Saturday, November 1, 2008

The Problem with Music Videos...

Back to music this time.
So I love music. No doubts there. But they don’t make it easy, do they?
I find it hard to watch music videos nowadays, because of two things that wind me up immensely. I think you’ll agree that both are an equally dangerous blight on the music industry. I have included links to all the videos so you can be similarly outraged, if that is your thing.

#1 – The Product Placement
Is it not enough that we have to contend with ad breaks every 8 minutes on TV? Now we have products shoved in our faces during music videos.
Instead of ‘Say (All I Need)’, I’m surprised OneRepublic didn’t name their single ‘LaCoste provide footwear for our whole band. Thanks, LaCoste!’ Who knew shoes were so essential for rocking!(Check the video at 1:34, 2:08, 2:43, 3:07, 3:14)

http://www.youtube.com/watch?v=pye5Uh6XqZc

Katy Perry’s new song goes one better – she not so surreptitiously endorses two products in her latest video ‘Hot N Cold’. (Diesel sunnies at 1:49, 1:57, and a Nokia phone at 2:54, 2:56-58, 3:03-3:06)

http://www.youtube.com/watch?v=y-LhyAVzDBI

These are not bad songs. Is it really necessary to plug luxury items to make enough money to be a super-famous music star? These are not bad videos. But every time I see them I cringe at what is just blatant product placement. I’m a little embarrassed for these artists, you know?

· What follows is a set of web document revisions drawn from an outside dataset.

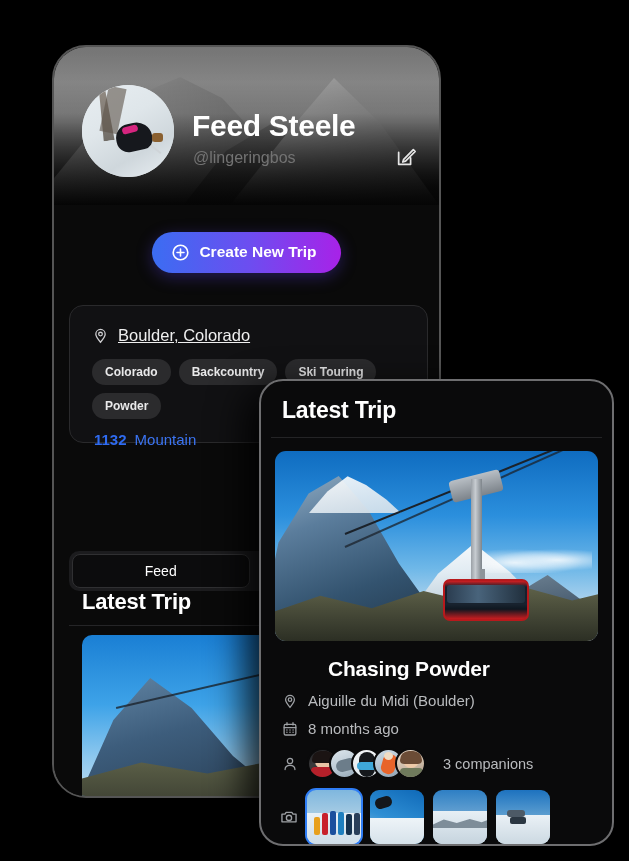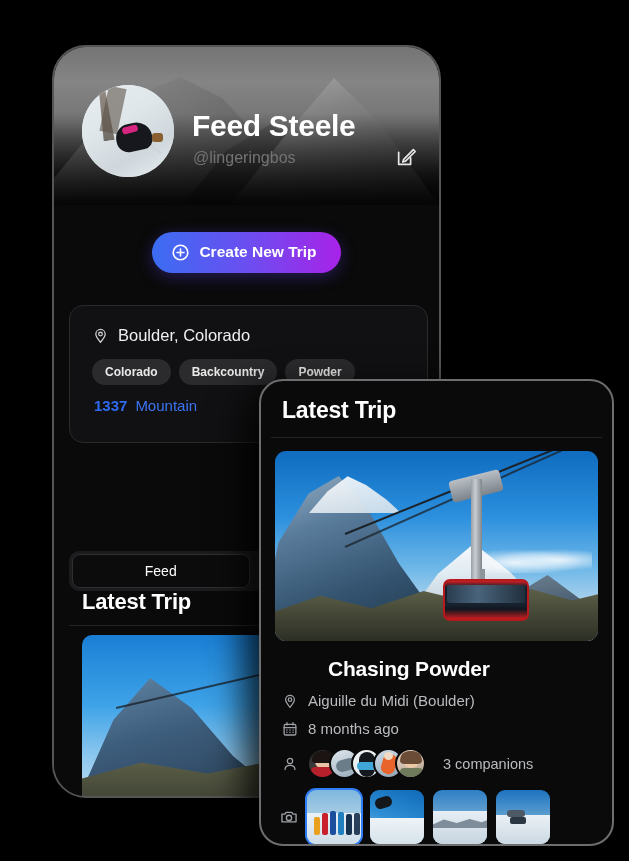"Boulder, Colorado" .loc-text { text-decoration: none -> underline }
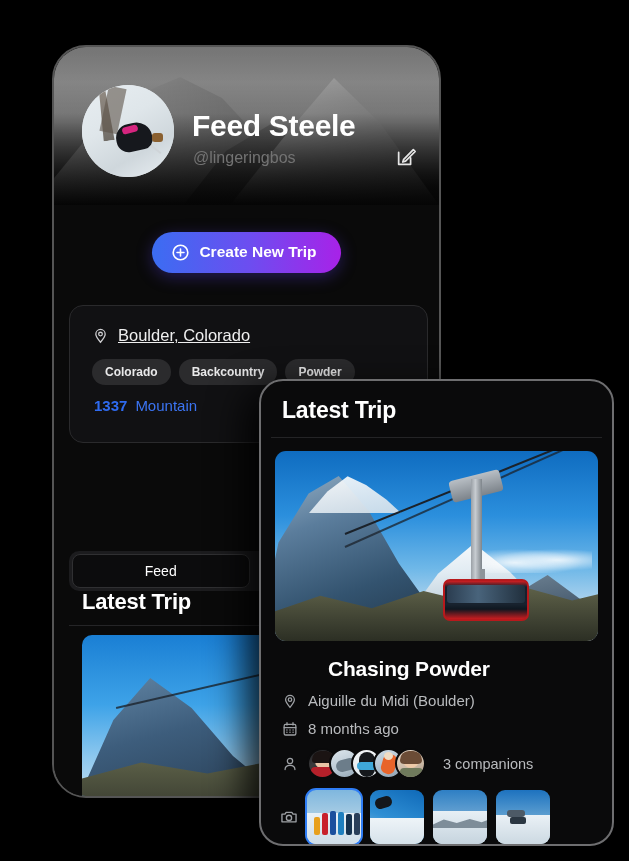"Ski Touring" span.tag { html: none -> <span>Ski Touring</span> }
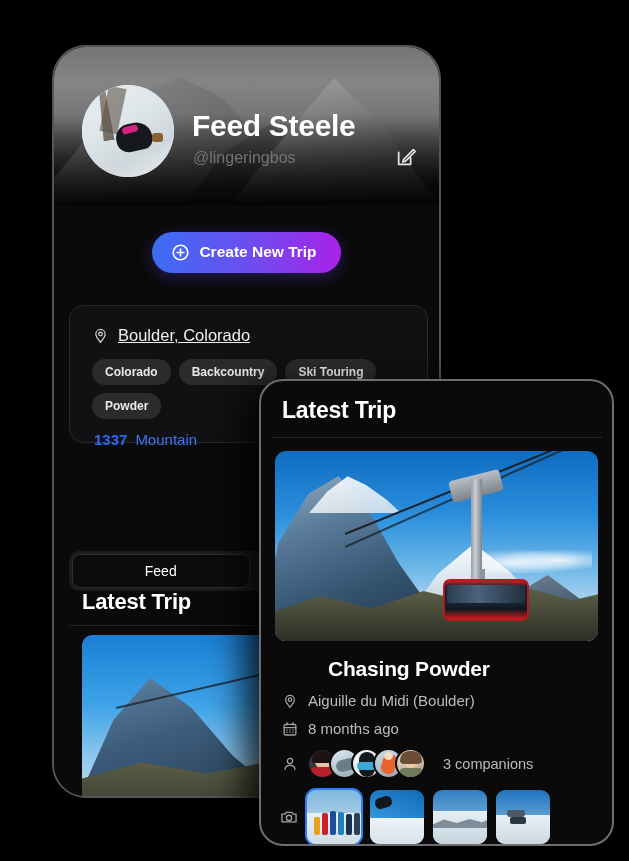"1337" span.f-count { text: 1337 -> 1132 }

It’s like watching Big Bird tell you that “today’s show was brought to you by the letters B, I, and new Coke Zero! Same Coke flavour, no sugar!” It just isn’t right. The video should showcase these bands’ talent, not their marketing savvy.
Of course there’s no such thing as bad publicity, apparently. The mere fact that I’ve devoted about an hour of my life to writing this probably goes some way to proving that point. Oh dear, it’s probably time to move onto…

#2 – The Pussycat Dolls
Did you know if you take a lump of clay, form it into basic woman shapes and then ask Satan enough times, he will make you some Pussycat Dolls of your very own?
They’re like the punch line to a bad joke. “Hey, Bill, you’ll love this one. How many models does it take to sing a pretty average pop song?”
“Well, Ted, shouldn’t it take just one? Maybe two if they wanna do some harmonies or something. No more than three, surely.”
“Then what the hell are five sixths of the Pussycat Dolls for?”
“Ha ha ha ha ha ha ha ha ha! You kill me, Ted.”
‘I Hate this Part’, their latest effort, has skyrocketed them to new levels of ridiculousness, as Nicole, the ‘band’s’ lead singer and possibly the only one who knows how to string a melody together, harmonises with herself. Five women in the video, but only one sings. She even has to play the piano at the same time. If I was her, I’d be pissed. And if the music industry is in as dire trouble as we are led to believe, then stop paying the four useless ones!

http://www.youtube.com/watch?v=8rN4f0J6oQA

As you know, every Pussycat Dolls video in their short history of mediocrity ends with them stripping off at least one layer of clothing. This video ends with an unexpected downpour of rain that soaks their remaining skimpy outfits. This is the visual equivalent of the one semitone key change in every Westlife song ever. You hope it won’t happen this time, but you’re really not surprised when it does. “Oh, now they’re wet,” you say. “Yawn.” It’s so completely expected that you can’t help but sigh when they meet your basement-level expectations.

We are on the brink of disaster here, people. Sooner or later the Pussycat Dolls will start endorsing their special brand of hooker-wear in their music videos. And that will be the end of the music industry as we know it. Nature abhors a vacuum, and it doesn’t get much more vacuous than that.